Go through the entries below and copy every line that holds the word "Lámpara".
DATA RECORDS: Begin
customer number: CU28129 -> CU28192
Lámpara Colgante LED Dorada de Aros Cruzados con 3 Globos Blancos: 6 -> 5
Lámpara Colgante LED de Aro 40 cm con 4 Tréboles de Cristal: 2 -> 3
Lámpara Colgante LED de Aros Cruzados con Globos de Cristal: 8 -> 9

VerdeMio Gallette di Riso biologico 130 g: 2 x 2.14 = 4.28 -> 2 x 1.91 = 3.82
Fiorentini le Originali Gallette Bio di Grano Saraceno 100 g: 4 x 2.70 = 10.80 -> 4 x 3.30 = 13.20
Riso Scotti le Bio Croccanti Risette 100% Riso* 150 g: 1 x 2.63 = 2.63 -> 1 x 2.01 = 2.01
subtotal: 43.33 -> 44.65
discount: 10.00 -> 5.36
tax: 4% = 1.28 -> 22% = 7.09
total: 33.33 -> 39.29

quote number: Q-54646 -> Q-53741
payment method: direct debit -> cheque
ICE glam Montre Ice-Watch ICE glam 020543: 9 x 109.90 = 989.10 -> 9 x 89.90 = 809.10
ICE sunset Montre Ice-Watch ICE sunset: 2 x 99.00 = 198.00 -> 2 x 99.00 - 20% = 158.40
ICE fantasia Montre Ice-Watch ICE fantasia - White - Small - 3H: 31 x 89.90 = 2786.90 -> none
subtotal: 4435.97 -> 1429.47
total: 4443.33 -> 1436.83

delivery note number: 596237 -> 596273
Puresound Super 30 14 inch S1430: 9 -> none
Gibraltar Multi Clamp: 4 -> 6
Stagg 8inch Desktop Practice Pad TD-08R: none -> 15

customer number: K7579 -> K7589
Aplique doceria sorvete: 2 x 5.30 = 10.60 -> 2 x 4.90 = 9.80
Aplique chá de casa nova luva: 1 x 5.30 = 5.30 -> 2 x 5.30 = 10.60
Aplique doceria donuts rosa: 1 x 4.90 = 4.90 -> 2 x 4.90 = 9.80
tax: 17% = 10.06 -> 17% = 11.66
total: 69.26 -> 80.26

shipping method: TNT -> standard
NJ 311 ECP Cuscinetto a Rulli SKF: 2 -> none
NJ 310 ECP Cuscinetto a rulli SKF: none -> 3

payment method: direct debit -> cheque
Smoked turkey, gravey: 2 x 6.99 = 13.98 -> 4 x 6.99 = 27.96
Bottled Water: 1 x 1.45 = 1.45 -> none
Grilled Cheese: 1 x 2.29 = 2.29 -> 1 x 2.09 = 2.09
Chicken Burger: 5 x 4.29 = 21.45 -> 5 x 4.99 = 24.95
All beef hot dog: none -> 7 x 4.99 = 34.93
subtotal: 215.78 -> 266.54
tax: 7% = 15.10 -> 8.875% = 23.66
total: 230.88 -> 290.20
DATA RECORDS: End
> **EXERCISE OUTPUT**
Lámpara Colgante LED Dorada de Aros Cruzados con 3 Globos Blancos: 6 -> 5
Lámpara Colgante LED de Aro 40 cm con 4 Tréboles de Cristal: 2 -> 3
Lámpara Colgante LED de Aros Cruzados con Globos de Cristal: 8 -> 9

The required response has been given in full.